PETER KING DISCUSSES CBA, FREE AGENCY AND CORONAVIRUS IN THIS WEEK’S “FMIA” COLUMN; PLUS TIM LAYDEN PENS ESSAY ON ROLE OF SPORTS IN A TIME OF CRISIS & LATEST FREE AGENT NEWS ON PROFOOTBALLTALK.COM

“Until players are allowed to travel to team facilities, physicals might either be on hold or teams might have to make their decision based on the player’s previous end-of-year physical.” – King on the impact of the coronavirus on the new league year

“The big issue to me isn’t that one of five NFL players sat this crucial election out; it’s that 48.5 percent of the voters said no to the deal.” – King on the player’s CBA vote

 “It might be just pre-draft chatter, but two teams over the weekend told me to watch Houston and DeAndre Hopkins.” – King on the Texans possibly seeking a DeAndre Hopkins trade

King Interviews NFL Chief Medical Officer Allen Sills

“In this moment, by what is absent from our lives, it’s ever clear: Sports are important, just not important right now. And it’s OK to miss them.” – Tim Layden on sports and the coronavirus

STAMFORD, Conn. – March 16, 2020 – Peter King discusses NFL players voting to approve ratification of a  new Collective Bargaining Agreement, the start of free agency and the new league year, and how the offseason has been impacted by the coronavirus in this week’s edition of Football Morning in America, available now exclusively on NBCSports.com. King shares NFL offseason notes, including the status of the NFL Draft, a possible DeAndre Hopkins trade, and the free agent market for Tom Brady, Philip Rivers, and Jadeveon Clowney.

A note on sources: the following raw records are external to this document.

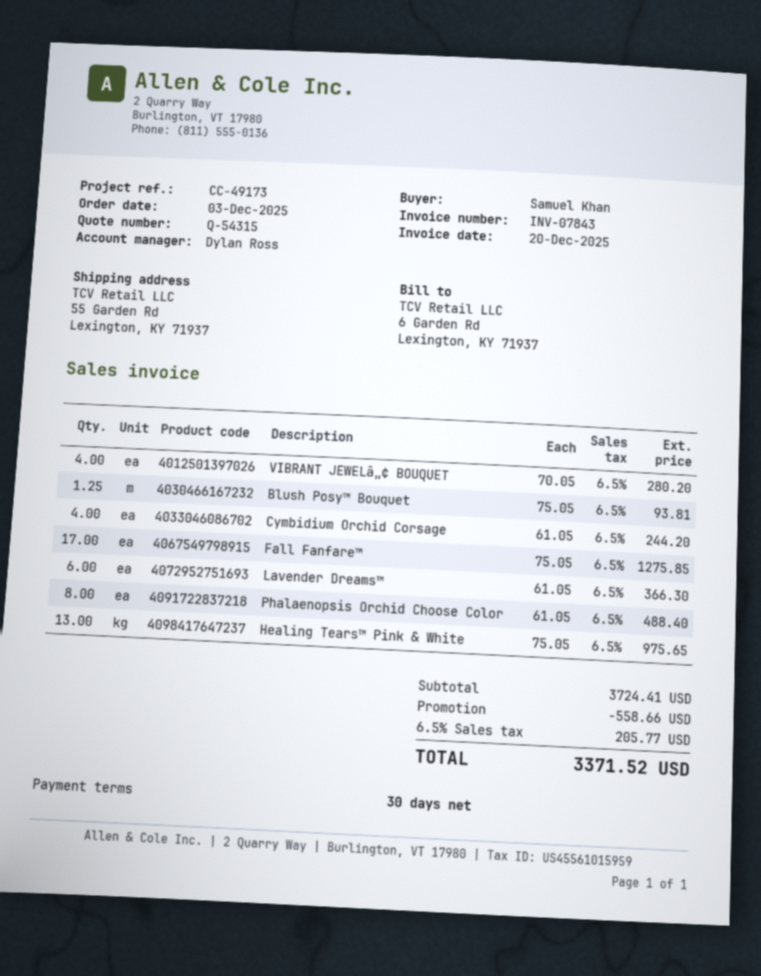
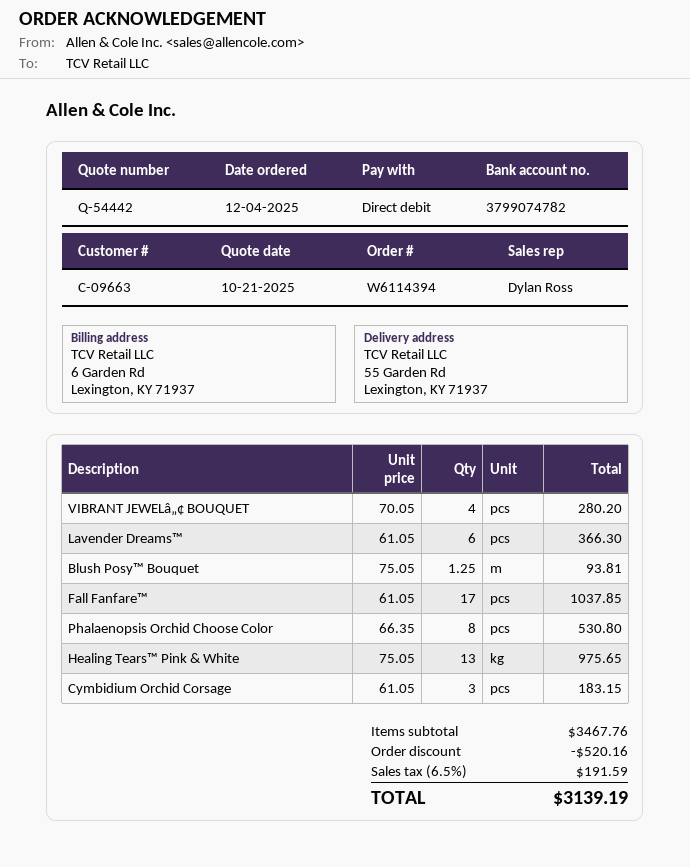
quote number: Q-54315 -> Q-54442
order date: 2025-12-03 -> 2025-12-04
Cymbidium Orchid Corsage: 4 x 61.05 = 244.20 -> 3 x 61.05 = 183.15
Fall Fanfare™: 17 x 75.05 = 1275.85 -> 17 x 61.05 = 1037.85
Phalaenopsis Orchid Choose Color: 8 x 61.05 = 488.40 -> 8 x 66.35 = 530.80
subtotal: 3724.41 -> 3467.76
discount: 558.66 -> 520.16
tax: 6.5% = 205.77 -> 6.5% = 191.59
total: 3371.52 -> 3139.19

Additionally, ProFootballTalk.com will provide the latest free agency news, as NFL teams can begin negotiating with players beginning today at Noon ET. NFL insider Mike Florio and analyst Chris Simms, will also provide offseason and free agency updates on PFT Live and the Simms Unbuttoned podcast, and NBC Sports’ Tim Layden shares an essay on the importance of sports in a time of crisis.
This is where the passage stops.